Colonel Amy Ebitz
USMC Commanding Officer, Headquarters and Support Battalion, Camp LeJeune
Amy Ebitz is a native of Elmer, New Jersey. She received an undergraduate degree in criminal justice from Cameron University in Lawton, Oklahoma. She attended Officer Candidate School and was commissioned as a Marine Corps second lieutenant. She has received numerous educational opportunities through the military.
She has held commands on numerous levels. She served as the Anti-Terrorism Officer of the 31st Marine Expeditionary Unit, and later assumed duties as the Anti-terrorism force protection officer and provost marshal. She commanded a law enforcement battalion in Okinawa, Japan, before being again assigned as the Anti-Terrorism/Force Protection Branch Head on the Chairman’s Joint Staff.

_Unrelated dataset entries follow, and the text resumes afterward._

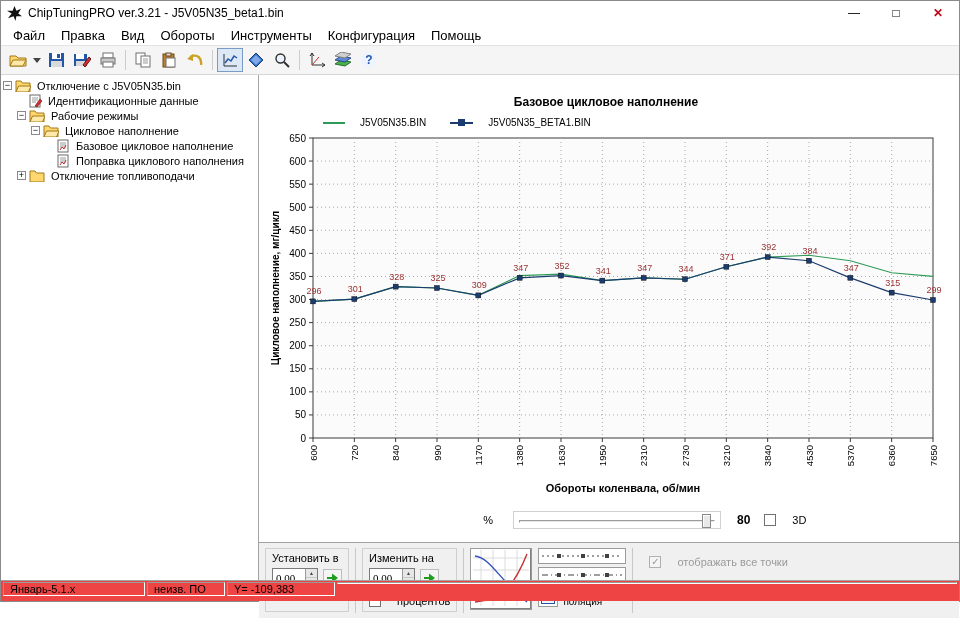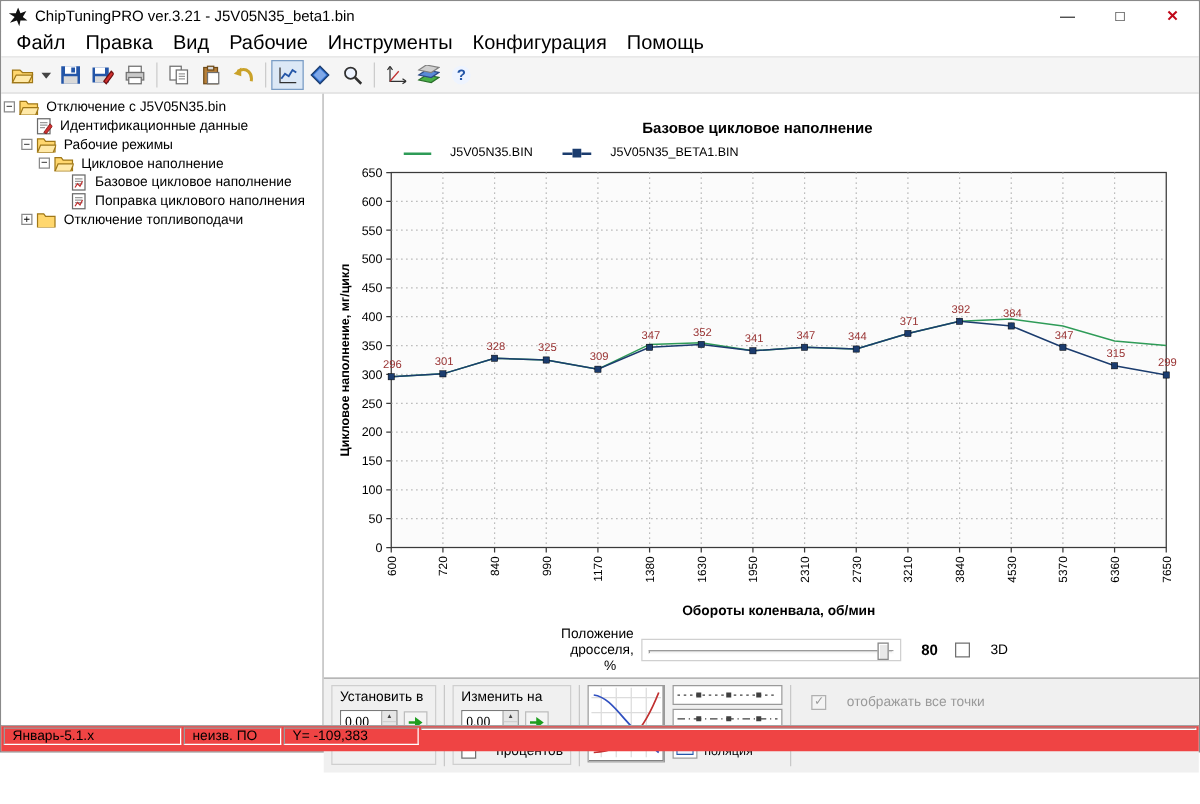--- a/index.html
+++ b/index.html
@@ -17,7 +17,7 @@
 
   
   .menubar{height:20px;display:flex;align-items:center;background:#fff;padding-left:4px;flex:0 0 auto}
-  .menu-item{padding:2px 8px;font-size:16px}
+  .menu-item{padding:2px 8px;font-size:13px}
 
   
   .toolbar{height:30px;background:#f5f5f5;border-top:1px solid #e3e3e3;border-bottom:1px solid #d6d6d6;display:flex;align-items:center;padding-left:4px;flex:0 0 auto}

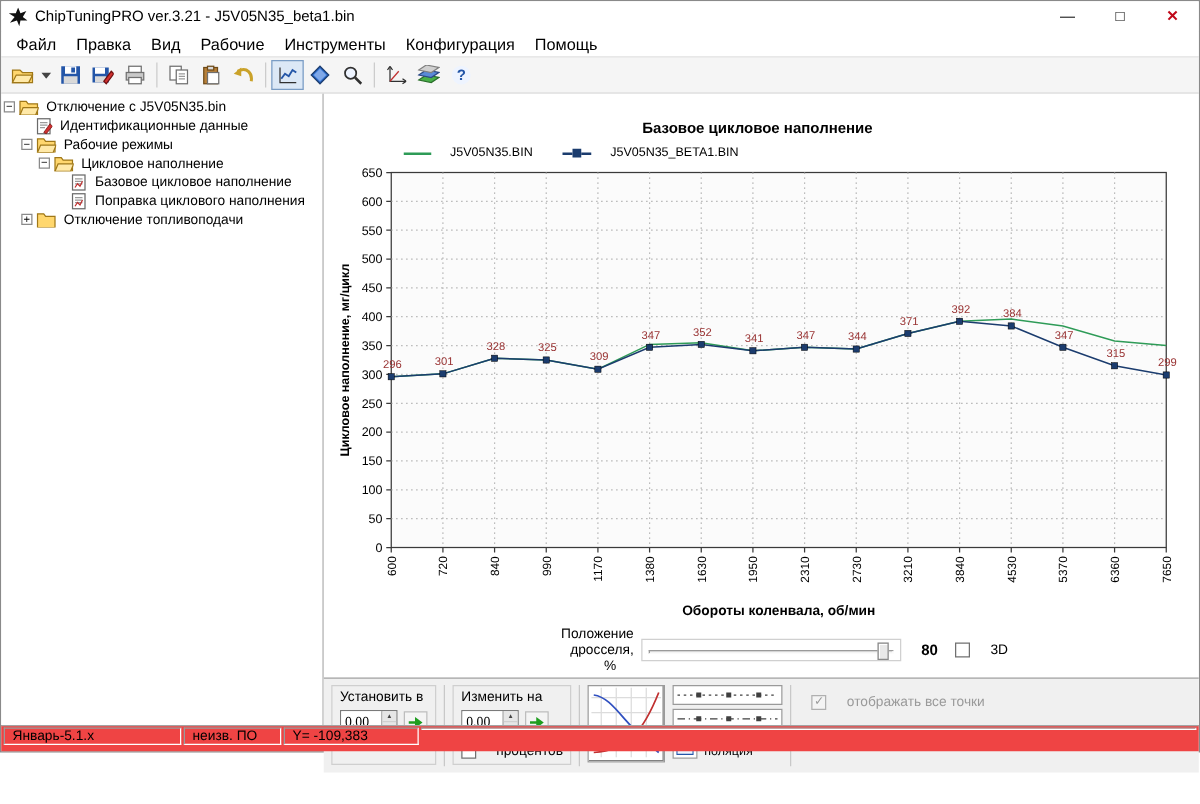--- a/index.html
+++ b/index.html
@@ -109,7 +109,7 @@
     <span class="menu-item">Файл</span>
     <span class="menu-item">Правка</span>
     <span class="menu-item">Вид</span>
-    <span class="menu-item">Рабочие</span>
+    <span class="menu-item">Обороты</span>
     <span class="menu-item">Инструменты</span>
     <span class="menu-item">Конфигурация</span>
     <span class="menu-item">Помощь</span>

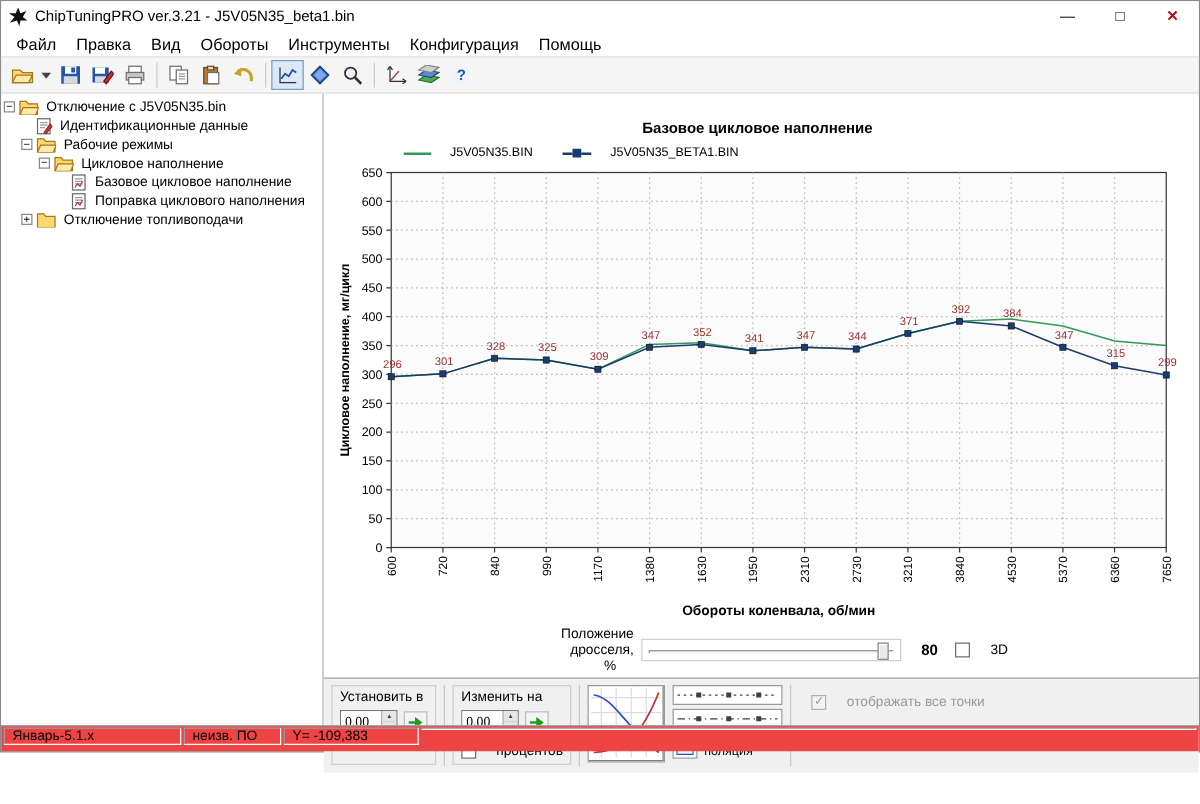--- a/index.html
+++ b/index.html
@@ -437,7 +437,6 @@
 
       <div class="throttle-row">
         <div class="throttle-label">
-          <div>Положение дросселя,</div>
           <div class="pct">%</div>
         </div>
         <div class="slider">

Ebitz served a year as a Senior Commandant of the Marine Corps Fellow at the Brookings Institution in Washington, D.C. She enjoys gardening and the study of history.
In the News…
An important milestone in the history of women in the military was reached when, in July, a National Guard soldier became the first woman to complete a Special Operations training course and join an operational team. She is also the first female graduate of the modern Special Forces Qualifications Course. She will join the Green Berets, an elite Army unit with specialized training responsible for sensitive overseas missions.
Current and retired women officers paid tribute to this achievement, many of them being “firsts” in their own right.
Today’s military is much more integrated along gender lines than at any time in the past, and women are no longer excluded from any type of combat mission.
The military absolutely embodies the equal-pay-for-equal-work principle,” wrote Marine Corps Colonel Amy Ebitz in an essay for the Brookings Institution. “Regardless of your gender, your pay will be equal to others with the same time in service and qualifications.”